Each line in the material below, starting at the one that contains "font-size: 15px ->" and ending at the one that contains "text: Introduction ->", should be repeated exactly; the pictures should not.

* _EXERCISE DATA_
%%

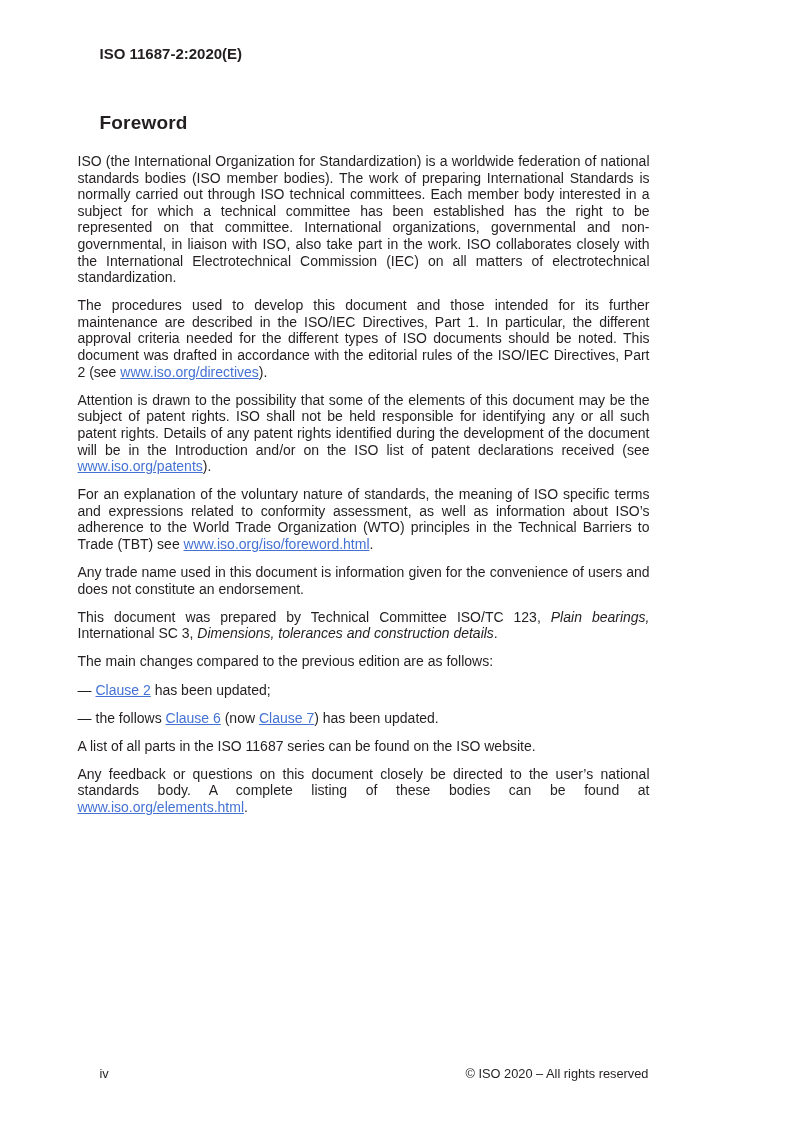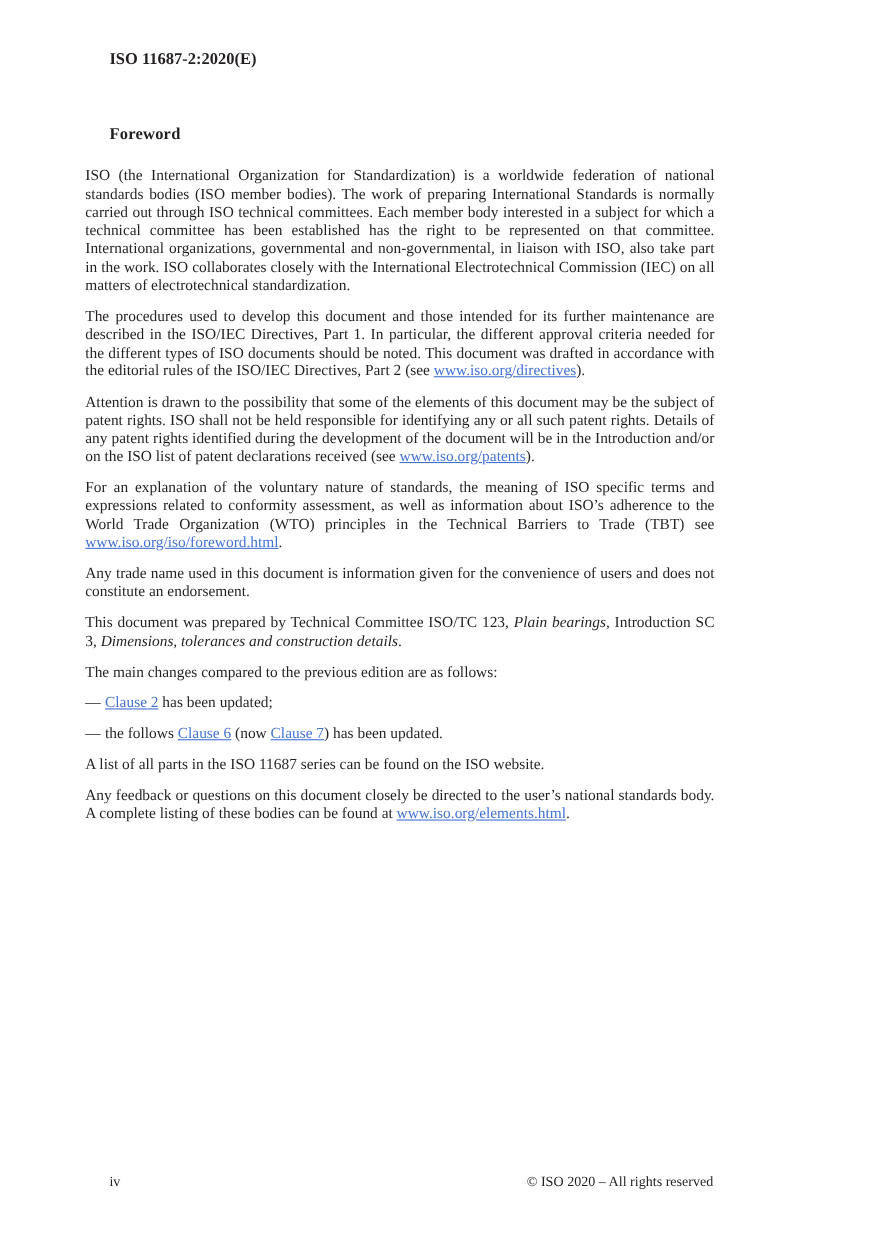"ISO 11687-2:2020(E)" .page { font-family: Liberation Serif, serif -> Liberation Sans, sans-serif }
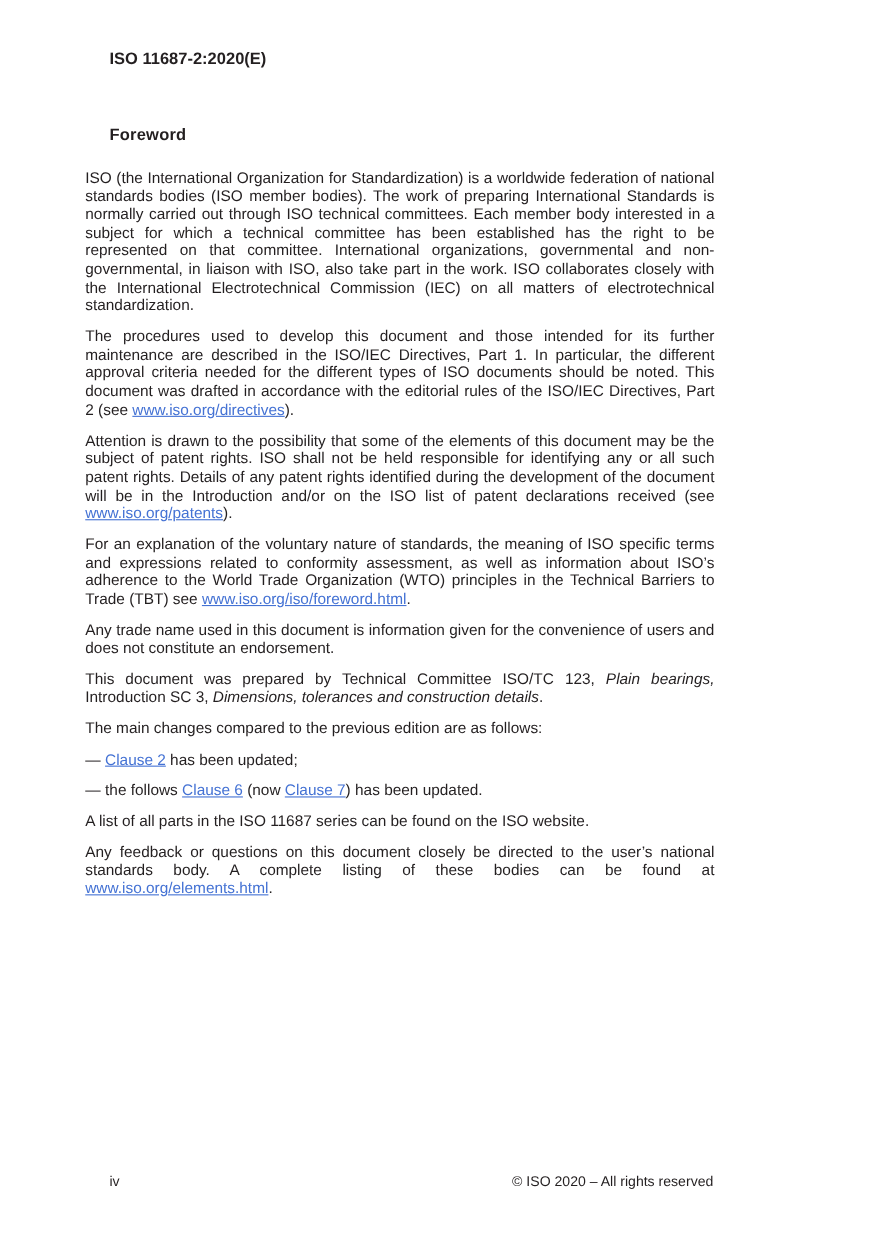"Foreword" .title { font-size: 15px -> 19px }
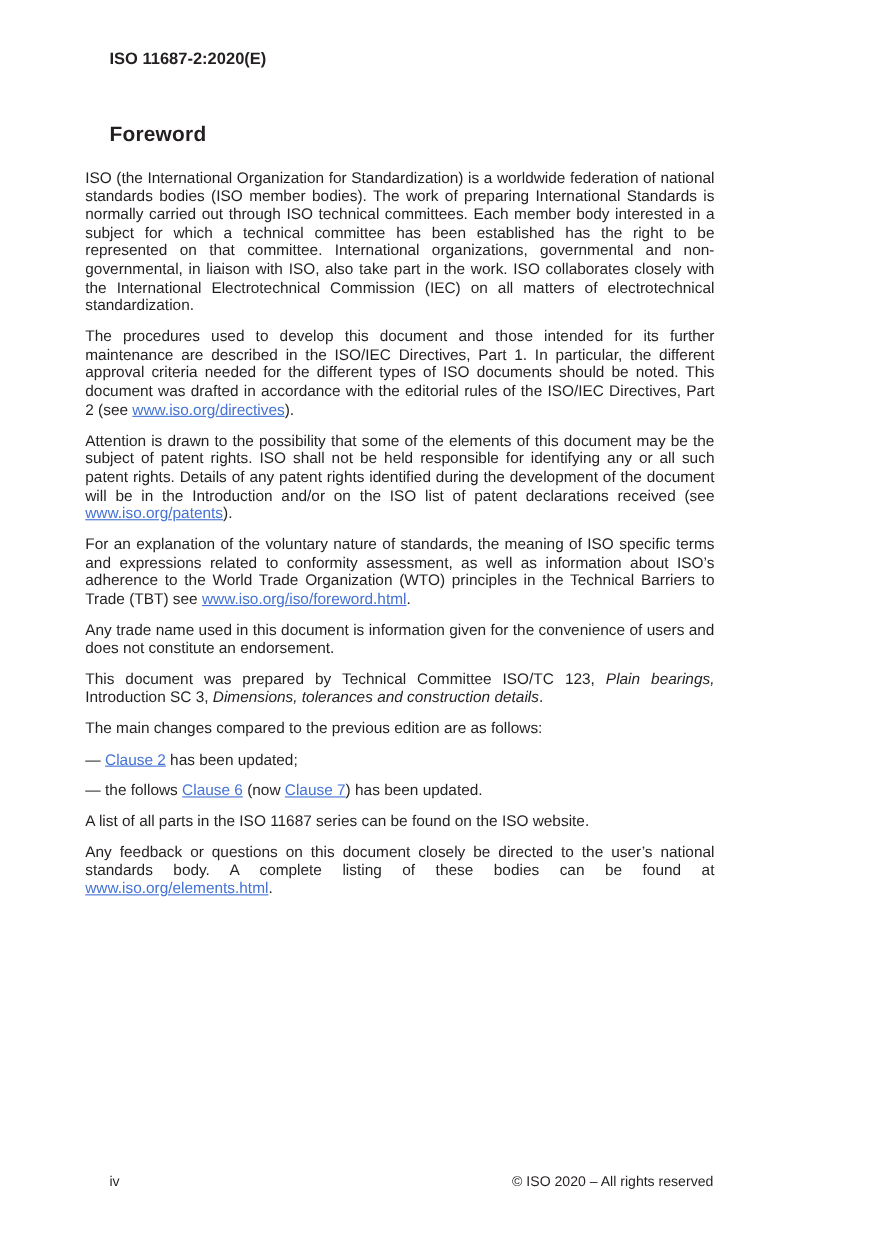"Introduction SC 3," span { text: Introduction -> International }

%%
%%

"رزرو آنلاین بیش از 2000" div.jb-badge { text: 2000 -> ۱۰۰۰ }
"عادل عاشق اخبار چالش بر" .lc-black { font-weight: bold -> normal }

%%

* _RESPONSE TO THIS TASK_
"Foreword" .title { font-size: 15px -> 19px }
"Introduction SC 3," span { text: Introduction -> International }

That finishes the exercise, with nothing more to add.